I posted years ago on here when two of my females fought (once). I was told they would likely have to be separated for life- happy to say many years later that it was a single offense. We all live together, play together, eat together, and somehow try to tetris on a full size mattress at night. I've not had to separate anyone unless they're in heat and I have a pair of testicles in the house. Sometimes they get moody, of course they have their own opinions- but it's always easily resolved and I haven't had to intervene on anything.

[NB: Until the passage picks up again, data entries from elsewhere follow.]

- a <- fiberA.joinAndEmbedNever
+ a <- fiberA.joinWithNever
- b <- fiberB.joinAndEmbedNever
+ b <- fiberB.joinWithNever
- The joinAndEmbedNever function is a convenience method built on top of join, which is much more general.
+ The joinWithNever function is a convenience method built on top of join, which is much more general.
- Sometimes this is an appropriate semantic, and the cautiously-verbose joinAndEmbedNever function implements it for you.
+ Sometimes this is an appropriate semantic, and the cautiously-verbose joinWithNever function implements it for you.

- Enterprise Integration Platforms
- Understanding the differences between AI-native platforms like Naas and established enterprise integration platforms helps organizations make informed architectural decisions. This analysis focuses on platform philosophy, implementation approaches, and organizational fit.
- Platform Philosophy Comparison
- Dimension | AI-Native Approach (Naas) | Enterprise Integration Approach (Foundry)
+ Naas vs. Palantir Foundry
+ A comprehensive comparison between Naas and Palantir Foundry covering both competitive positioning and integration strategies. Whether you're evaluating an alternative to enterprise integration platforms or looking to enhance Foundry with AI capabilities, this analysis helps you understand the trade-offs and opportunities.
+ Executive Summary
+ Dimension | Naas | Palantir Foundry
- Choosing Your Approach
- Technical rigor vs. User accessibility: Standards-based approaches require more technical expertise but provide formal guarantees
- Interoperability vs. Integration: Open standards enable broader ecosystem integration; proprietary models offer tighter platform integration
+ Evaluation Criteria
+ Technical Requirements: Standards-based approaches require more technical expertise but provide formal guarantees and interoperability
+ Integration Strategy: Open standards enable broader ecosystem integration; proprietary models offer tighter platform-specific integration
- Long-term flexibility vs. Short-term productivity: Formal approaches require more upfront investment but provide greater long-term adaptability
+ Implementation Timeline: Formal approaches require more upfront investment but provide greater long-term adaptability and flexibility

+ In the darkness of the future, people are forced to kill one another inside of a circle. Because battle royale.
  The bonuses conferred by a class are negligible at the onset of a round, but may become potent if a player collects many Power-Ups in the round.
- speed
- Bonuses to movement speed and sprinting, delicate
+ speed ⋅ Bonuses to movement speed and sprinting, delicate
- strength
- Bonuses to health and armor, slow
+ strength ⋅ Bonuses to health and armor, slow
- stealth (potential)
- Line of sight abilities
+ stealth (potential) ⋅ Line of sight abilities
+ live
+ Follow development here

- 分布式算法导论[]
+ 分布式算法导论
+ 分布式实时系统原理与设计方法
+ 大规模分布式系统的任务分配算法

Five is a ton of work and a ton of expense to do the way I feel it should be done. I literally work a full time job, occasionally run errands and have a social life, and otherwise spend time with the dogs. Lots of hiking, lots of trips to the park to run around. Biking, carting, and swimming. LOTS of vacuuming. Never ending dust. Monthly flea/HW prevention and food is a hefty expense. Plus at least two go to classes once a week of some sort- nosework, trick, agility etc. to keep them active and learning. I cook often for them as well. If I wasn't in the vet field I wouldn't be able to financially support this number of dogs- I have the luxury of paying off emergencies as paycheck deductions should they occur. If I didn't have that fallback I would not feel comfortable maintaining as many. 

I do not have dog runs. I do not have a kennel. I do not have help, and I live alone. It is a lifestyle choice. I also have two indoor/outdoor cats that occasionally solicit petting and some salamanders that prefer to be left alone unless it involves food or the total absence of light. 

My maximum if I did have facilities to accommodate them would (theoretically) be 6, but I'd want to change the way I worked with each of them. 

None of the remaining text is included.